**Your objective:**
Give back the entries that follow exactly as written. Any picture gets left out.

╭─ Records provided

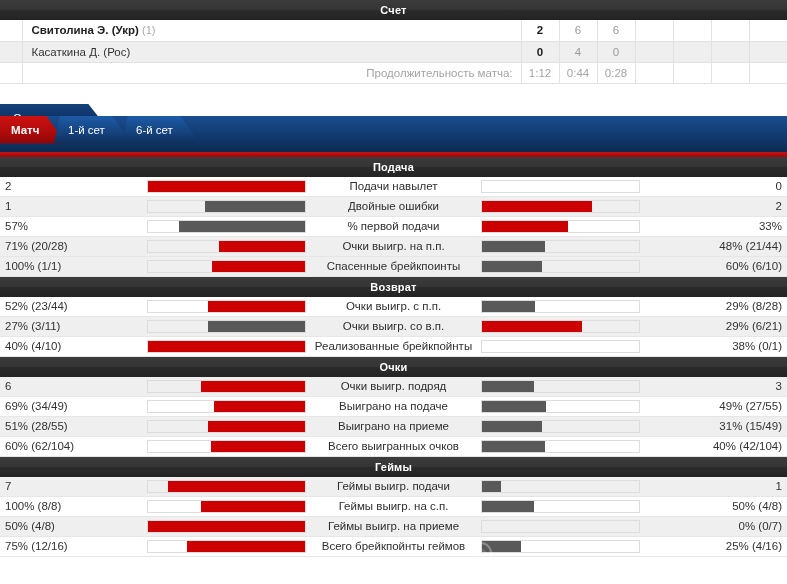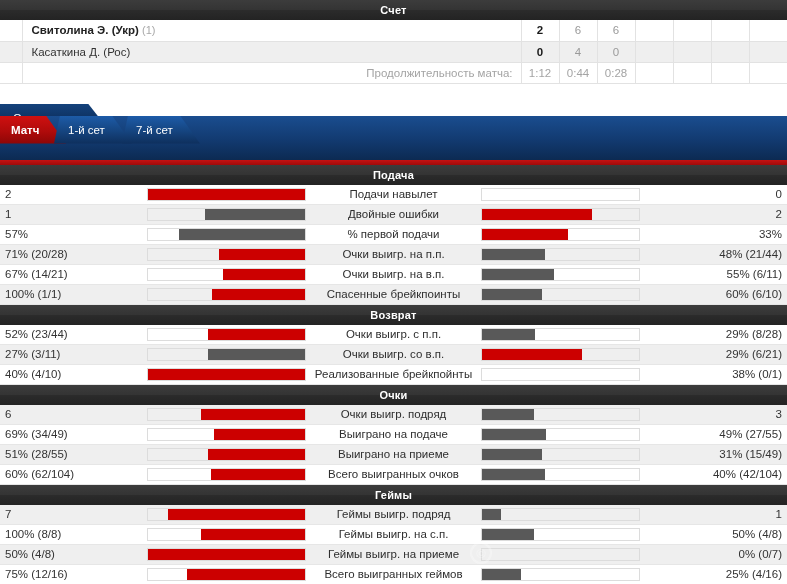--- a/index.html
+++ b/index.html
@@ -68,7 +68,7 @@
   }
   .tabstrip-sub {
     position: relative;
-    height: 44px;
+    height: 36px;
     background: linear-gradient(to bottom, #1a4d8f 0%, #123a70 55%, #0c2a52 100%);
   }
   .subtab {

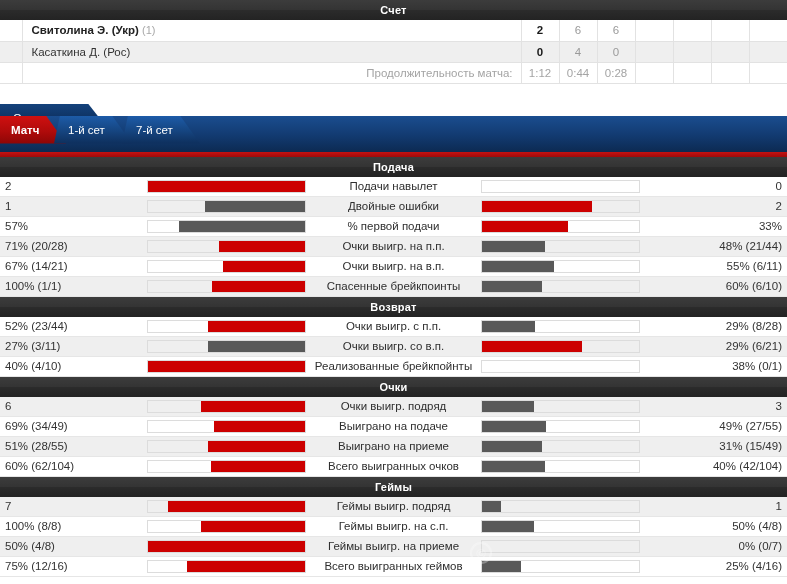--- a/index.html
+++ b/index.html
@@ -225,7 +225,7 @@
       <span>1-й сет</span>
     </div>
     <div class="subtab subtab-i2">
-      <span>7-й сет</span>
+      <span>6-й сет</span>
     </div>
   </div>
   <div class="tab-underline"></div>

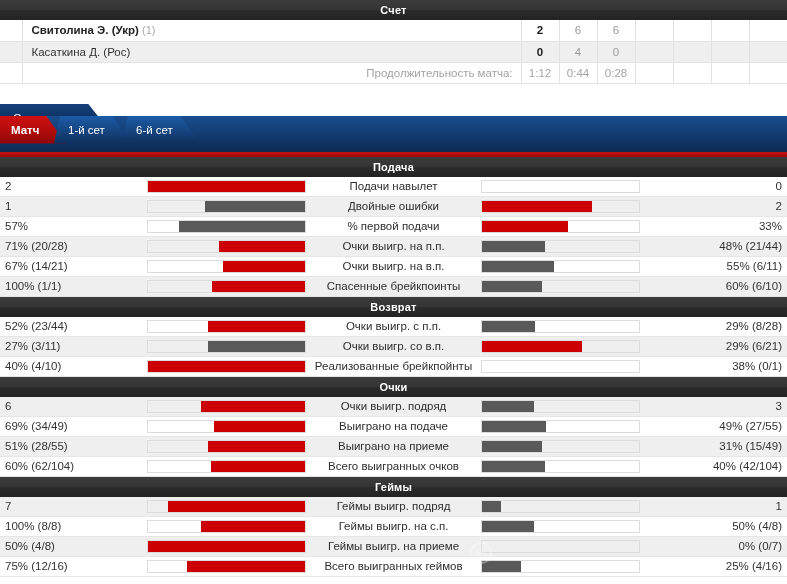--- a/index.html
+++ b/index.html
@@ -294,21 +294,6 @@
         </div>
         <div class="val-right">48% (21/44)</div>
       </div>
-      <div class="stat-row row-a">
-        <div class="val-left">67% (14/21)</div>
-        <div class="bar-cell">
-          <div class="bar-track bar-left">
-            <div class="bar-fill" style="width: 52%; background: rgb(204, 0, 0);"></div>
-          </div>
-        </div>
-        <div class="label-cell">Очки выигр. на в.п.</div>
-        <div class="bar-cell">
-          <div class="bar-track bar-right">
-            <div class="bar-fill" style="width: 46%; background: rgb(89, 89, 89);"></div>
-          </div>
-        </div>
-        <div class="val-right">55% (6/11)</div>
-      </div>
       <div class="stat-row row-b">
         <div class="val-left">100% (1/1)</div>
         <div class="bar-cell">

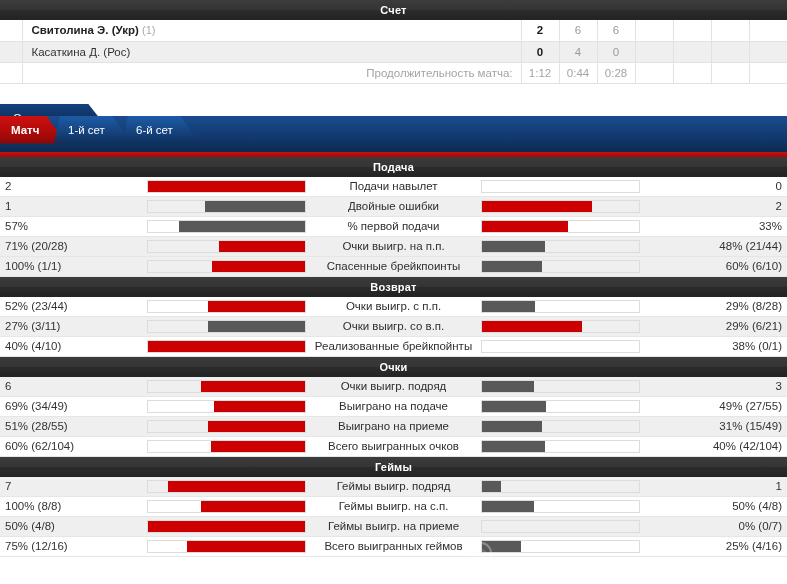--- a/index.html
+++ b/index.html
@@ -430,7 +430,7 @@
             <div class="bar-fill" style="width: 87%; background: rgb(204, 0, 0);"></div>
           </div>
         </div>
-        <div class="label-cell">Геймы выигр. подряд</div>
+        <div class="label-cell">Геймы выигр. подачи</div>
         <div class="bar-cell">
           <div class="bar-track bar-right">
             <div class="bar-fill" style="width: 12%; background: rgb(89, 89, 89);"></div>

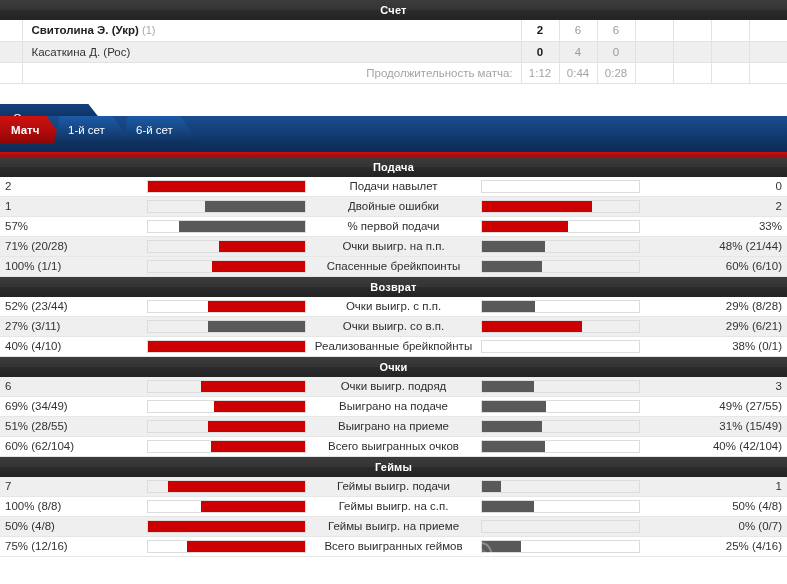--- a/index.html
+++ b/index.html
@@ -475,7 +475,7 @@
             <div class="bar-fill" style="width: 75%; background: rgb(204, 0, 0);"></div>
           </div>
         </div>
-        <div class="label-cell">Всего выигранных геймов</div>
+        <div class="label-cell">Всего брейкпойнты геймов</div>
         <div class="bar-cell">
           <div class="bar-track bar-right">
             <div class="bar-fill" style="width: 25%; background: rgb(89, 89, 89);"></div>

╰─

**Result of the task:**
--- a/index.html
+++ b/index.html
@@ -68,7 +68,7 @@
   }
   .tabstrip-sub {
     position: relative;
-    height: 44px;
+    height: 36px;
     background: linear-gradient(to bottom, #1a4d8f 0%, #123a70 55%, #0c2a52 100%);
   }
   .subtab {

--- a/index.html
+++ b/index.html
@@ -225,7 +225,7 @@
       <span>1-й сет</span>
     </div>
     <div class="subtab subtab-i2">
-      <span>7-й сет</span>
+      <span>6-й сет</span>
     </div>
   </div>
   <div class="tab-underline"></div>

--- a/index.html
+++ b/index.html
@@ -294,21 +294,6 @@
         </div>
         <div class="val-right">48% (21/44)</div>
       </div>
-      <div class="stat-row row-a">
-        <div class="val-left">67% (14/21)</div>
-        <div class="bar-cell">
-          <div class="bar-track bar-left">
-            <div class="bar-fill" style="width: 52%; background: rgb(204, 0, 0);"></div>
-          </div>
-        </div>
-        <div class="label-cell">Очки выигр. на в.п.</div>
-        <div class="bar-cell">
-          <div class="bar-track bar-right">
-            <div class="bar-fill" style="width: 46%; background: rgb(89, 89, 89);"></div>
-          </div>
-        </div>
-        <div class="val-right">55% (6/11)</div>
-      </div>
       <div class="stat-row row-b">
         <div class="val-left">100% (1/1)</div>
         <div class="bar-cell">

--- a/index.html
+++ b/index.html
@@ -430,7 +430,7 @@
             <div class="bar-fill" style="width: 87%; background: rgb(204, 0, 0);"></div>
           </div>
         </div>
-        <div class="label-cell">Геймы выигр. подряд</div>
+        <div class="label-cell">Геймы выигр. подачи</div>
         <div class="bar-cell">
           <div class="bar-track bar-right">
             <div class="bar-fill" style="width: 12%; background: rgb(89, 89, 89);"></div>

--- a/index.html
+++ b/index.html
@@ -475,7 +475,7 @@
             <div class="bar-fill" style="width: 75%; background: rgb(204, 0, 0);"></div>
           </div>
         </div>
-        <div class="label-cell">Всего выигранных геймов</div>
+        <div class="label-cell">Всего брейкпойнты геймов</div>
         <div class="bar-cell">
           <div class="bar-track bar-right">
             <div class="bar-fill" style="width: 25%; background: rgb(89, 89, 89);"></div>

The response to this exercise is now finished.